Work required
Gather the lines from the material that contain "none".

Records for the task
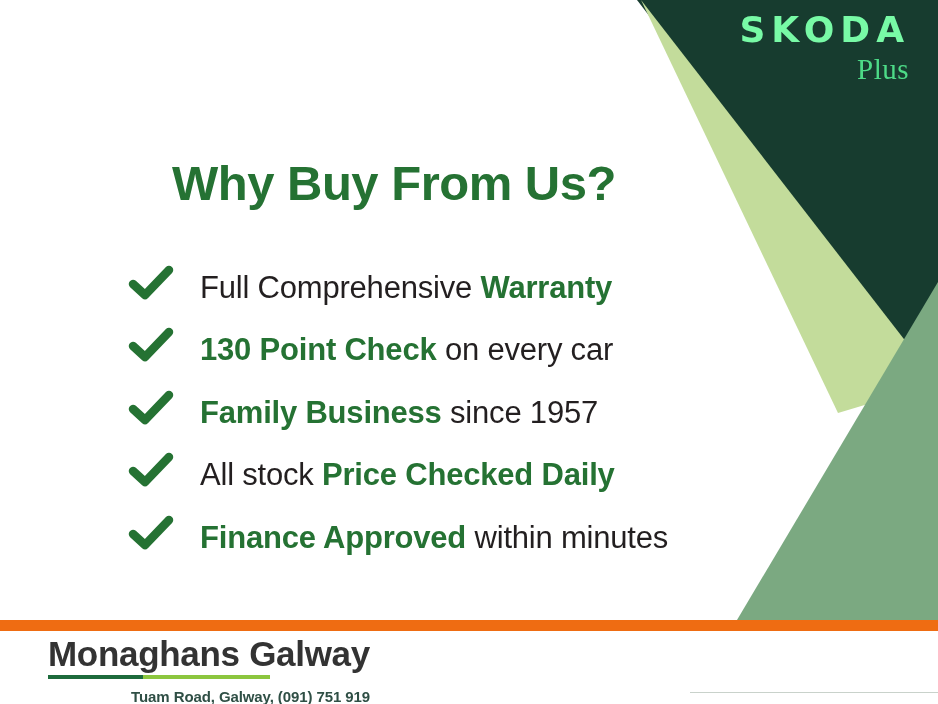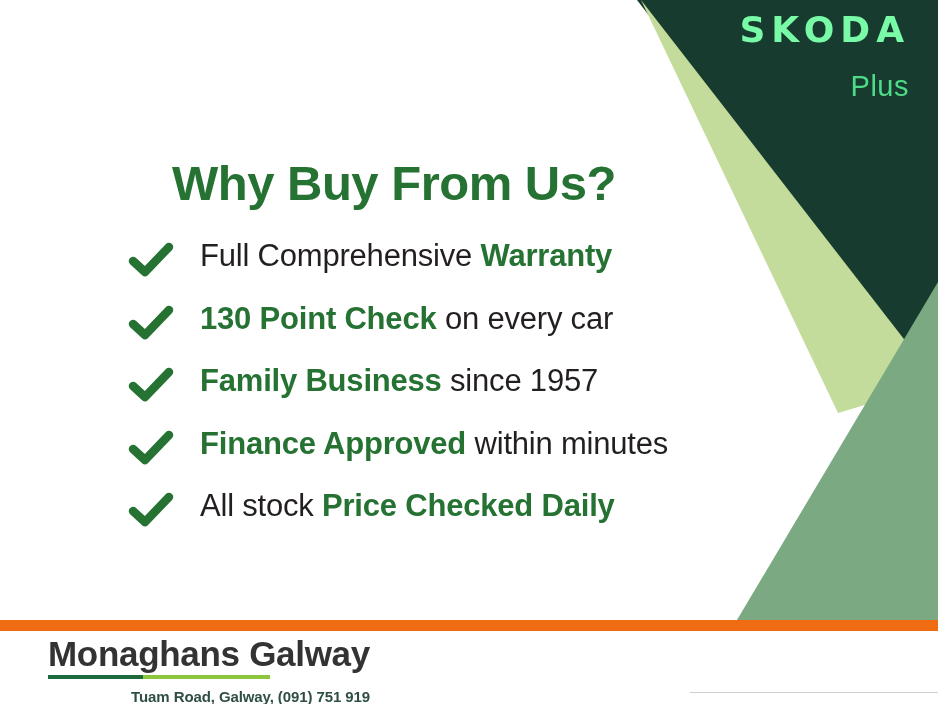--- a/index.html
+++ b/index.html
@@ -50,13 +50,13 @@
     padding-right: 2px;
   }
   #plus-word {
-    font-family: Liberation Sans, sans-serif;
+    font-family: Liberation Serif, serif;
     font-size: 29px;
     font-weight: 400;
     letter-spacing: 0.5px;
     color: #4ddb87;
     display: block;
-    margin-top: 24px;
+    margin-top: 7px;
     padding-right: 3px;
   }
 

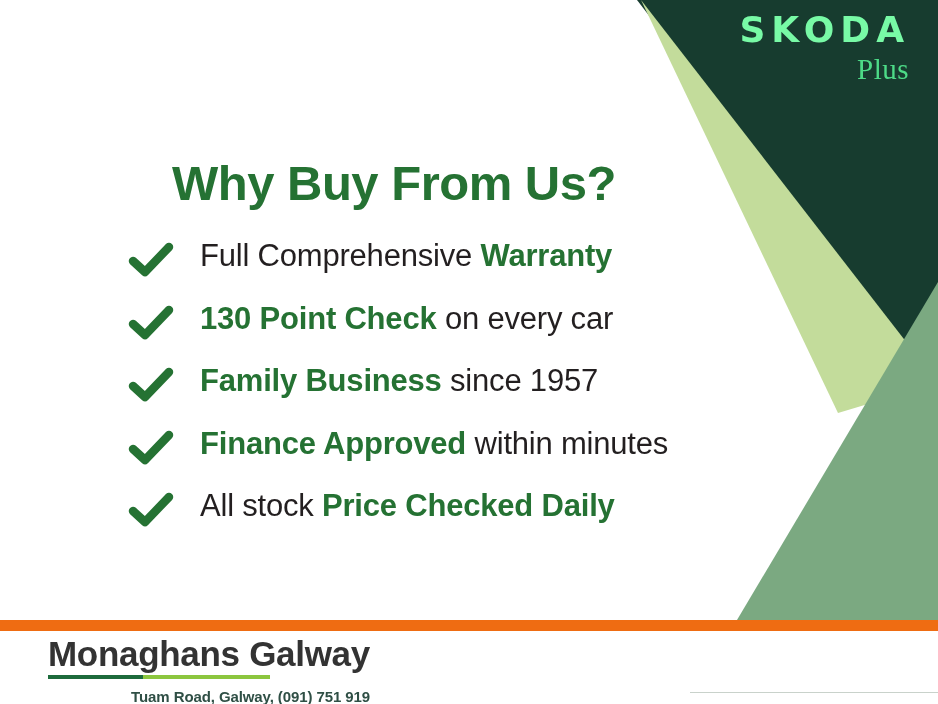--- a/index.html
+++ b/index.html
@@ -86,7 +86,7 @@
   }
   .benefit-row {
     display: flex;
-    align-items: flex-start;
+    align-items: flex-end;
     height: 62.5px;
     white-space: nowrap;
   }

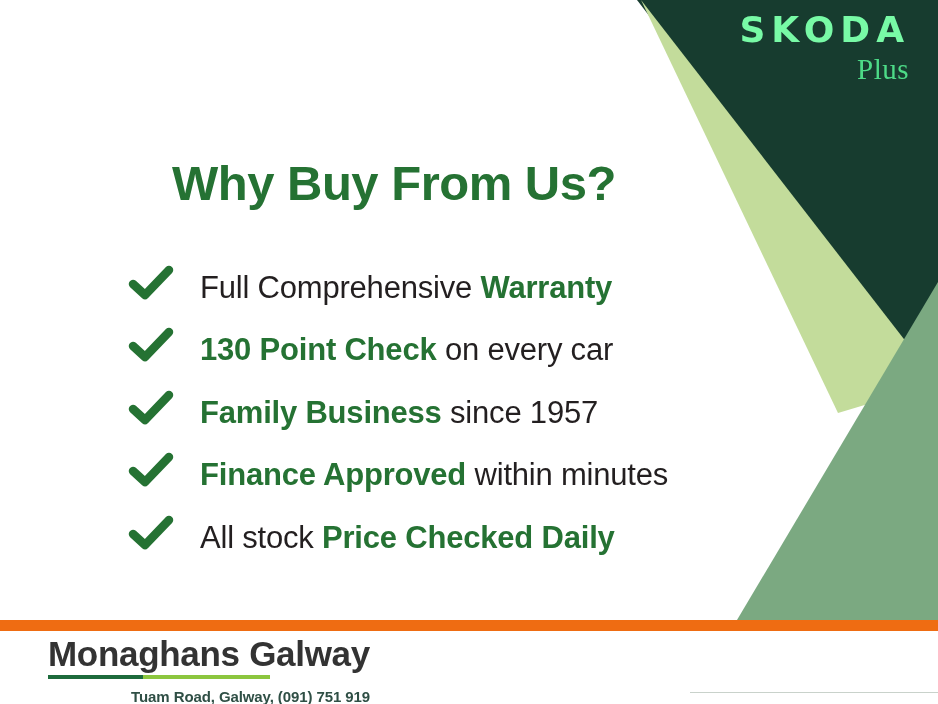--- a/index.html
+++ b/index.html
@@ -215,13 +215,13 @@
         <span class="check-icon"><svg viewBox="0 0 46 40" width="46" height="40" aria-hidden="true">
             <path d="M5 21 L17 32 L41 7" fill="none" stroke="#257233" stroke-width="8.5" stroke-linecap="round" stroke-linejoin="round"></path>
           </svg></span>
+        <span class="benefit-text"><span class="seg-plain">All stock </span><span class="seg-emph">Price Checked Daily</span></span>
+      </li>
+      <li class="benefit-row">
+        <span class="check-icon"><svg viewBox="0 0 46 40" width="46" height="40" aria-hidden="true">
+            <path d="M5 21 L17 32 L41 7" fill="none" stroke="#257233" stroke-width="8.5" stroke-linecap="round" stroke-linejoin="round"></path>
+          </svg></span>
         <span class="benefit-text"><span class="seg-emph">Finance Approved</span><span class="seg-plain"> within minutes</span></span>
-      </li>
-      <li class="benefit-row">
-        <span class="check-icon"><svg viewBox="0 0 46 40" width="46" height="40" aria-hidden="true">
-            <path d="M5 21 L17 32 L41 7" fill="none" stroke="#257233" stroke-width="8.5" stroke-linecap="round" stroke-linejoin="round"></path>
-          </svg></span>
-        <span class="benefit-text"><span class="seg-plain">All stock </span><span class="seg-emph">Price Checked Daily</span></span>
       </li>
     </ul>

Answer
             <path d="M5 21 L17 32 L41 7" fill="none" stroke="#257233" stroke-width="8.5" stroke-linecap="round" stroke-linejoin="round"></path>
+            <path d="M5 21 L17 32 L41 7" fill="none" stroke="#257233" stroke-width="8.5" stroke-linecap="round" stroke-linejoin="round"></path>
-            <path d="M5 21 L17 32 L41 7" fill="none" stroke="#257233" stroke-width="8.5" stroke-linecap="round" stroke-linejoin="round"></path>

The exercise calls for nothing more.